* Difference listings:
--------------------

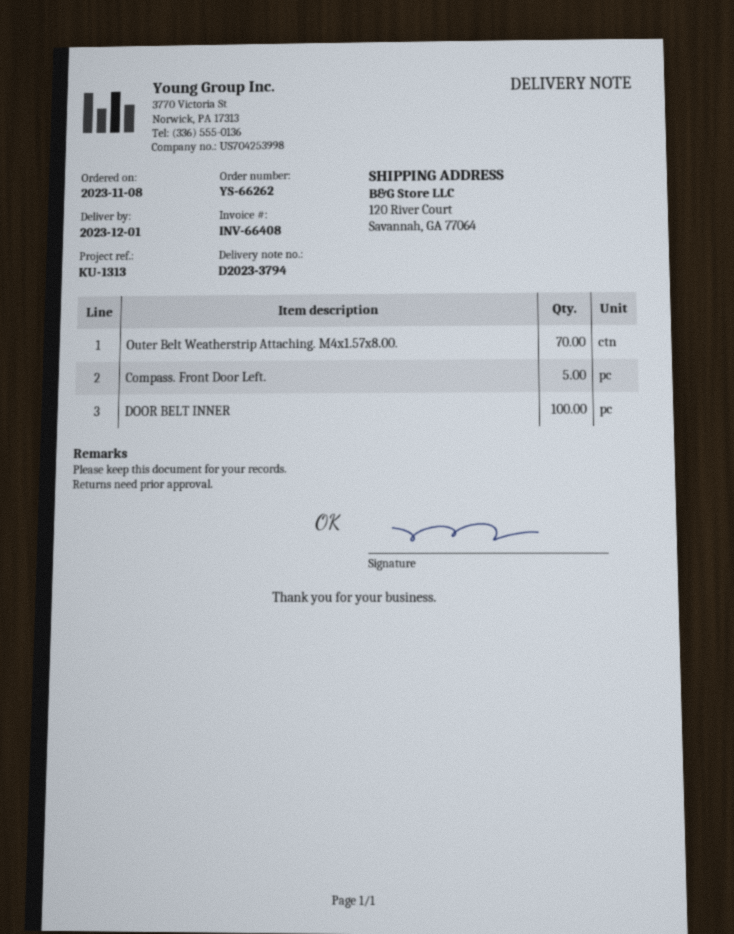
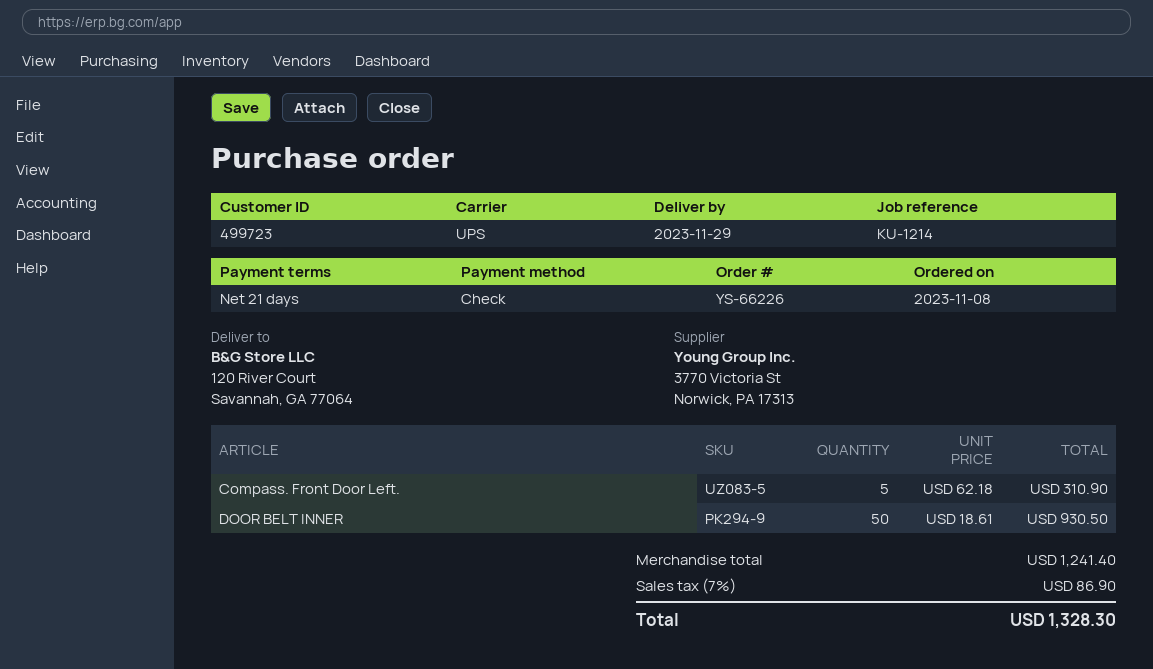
order number: YS-66262 -> YS-66226
delivery date: 2023-12-01 -> 2023-11-29
reference: KU-1313 -> KU-1214
Outer Belt Weatherstrip Attaching. M4x1.57x8.00.: 70 -> none
DOOR BELT INNER: 100 -> 50

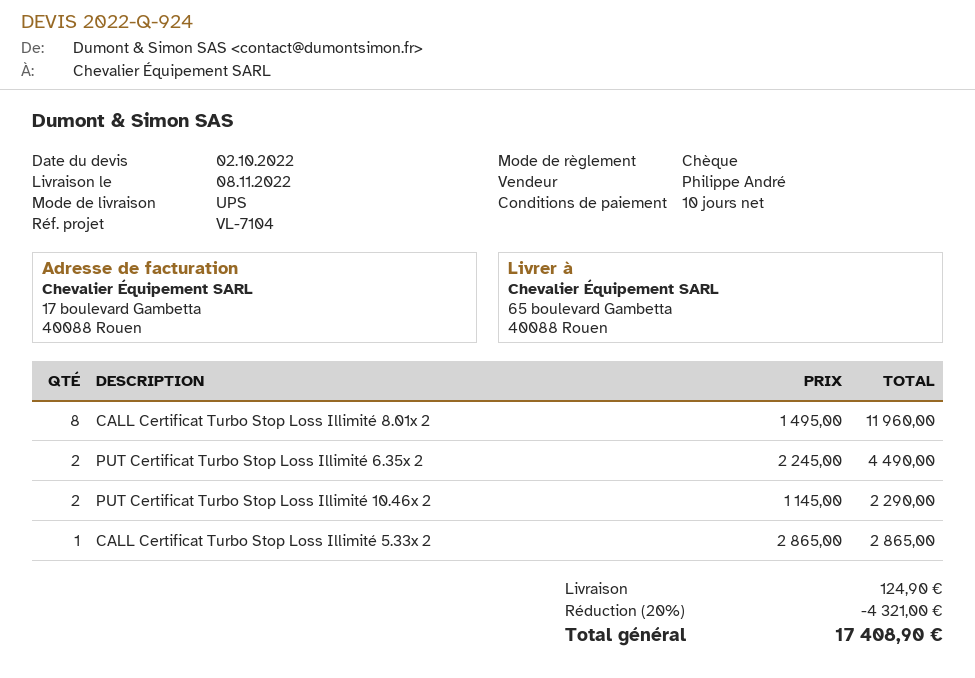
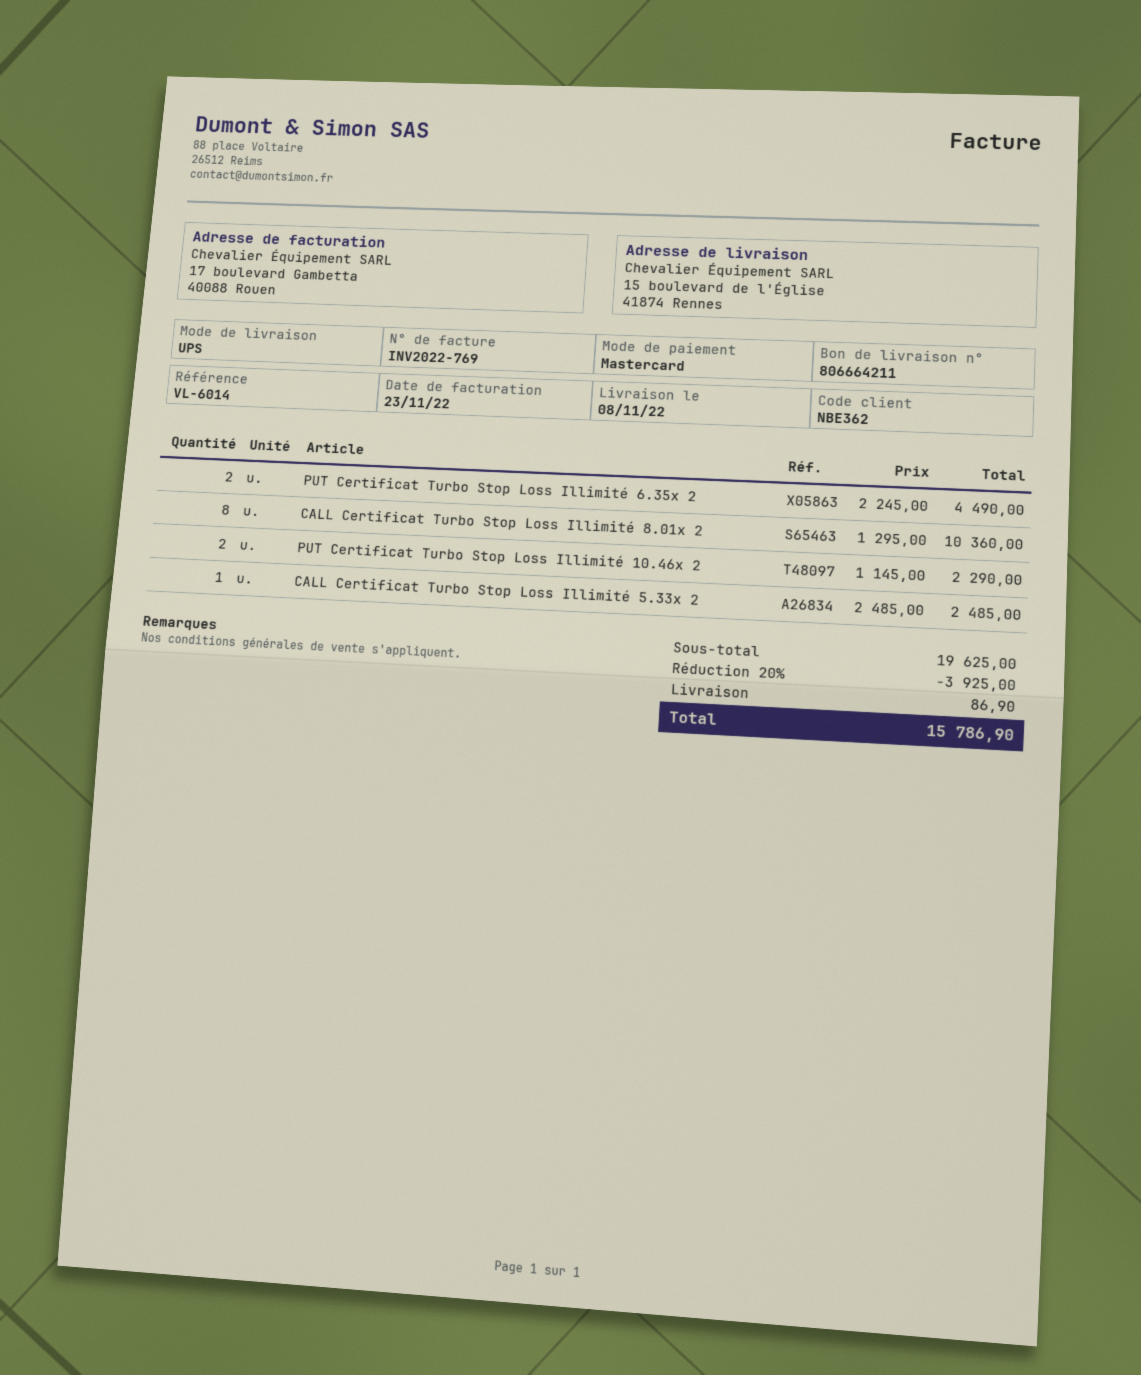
reference: VL-7104 -> VL-6014
payment method: cheque -> Mastercard
ship to: 65 boulevard Gambetta, 40088 Rouen -> 15 boulevard de l'Église, 41874 Rennes
CALL Certificat Turbo Stop Loss Illimité 8.01x 2: 8 x 1495.00 = 11960.00 -> 8 x 1295.00 = 10360.00
CALL Certificat Turbo Stop Loss Illimité 5.33x 2: 1 x 2865.00 = 2865.00 -> 1 x 2485.00 = 2485.00
discount: 20% = 4321.00 -> 20% = 3925.00
shipping: 124.90 -> 86.90
total: 17408.90 -> 15786.90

--------------------

* WHAT IS NEEDED: Search the records above for "Illimité" and copy every line that has it.

* WRITTEN RESPONSE:
CALL Certificat Turbo Stop Loss Illimité 8.01x 2: 8 x 1495.00 = 11960.00 -> 8 x 1295.00 = 10360.00
CALL Certificat Turbo Stop Loss Illimité 5.33x 2: 1 x 2865.00 = 2865.00 -> 1 x 2485.00 = 2485.00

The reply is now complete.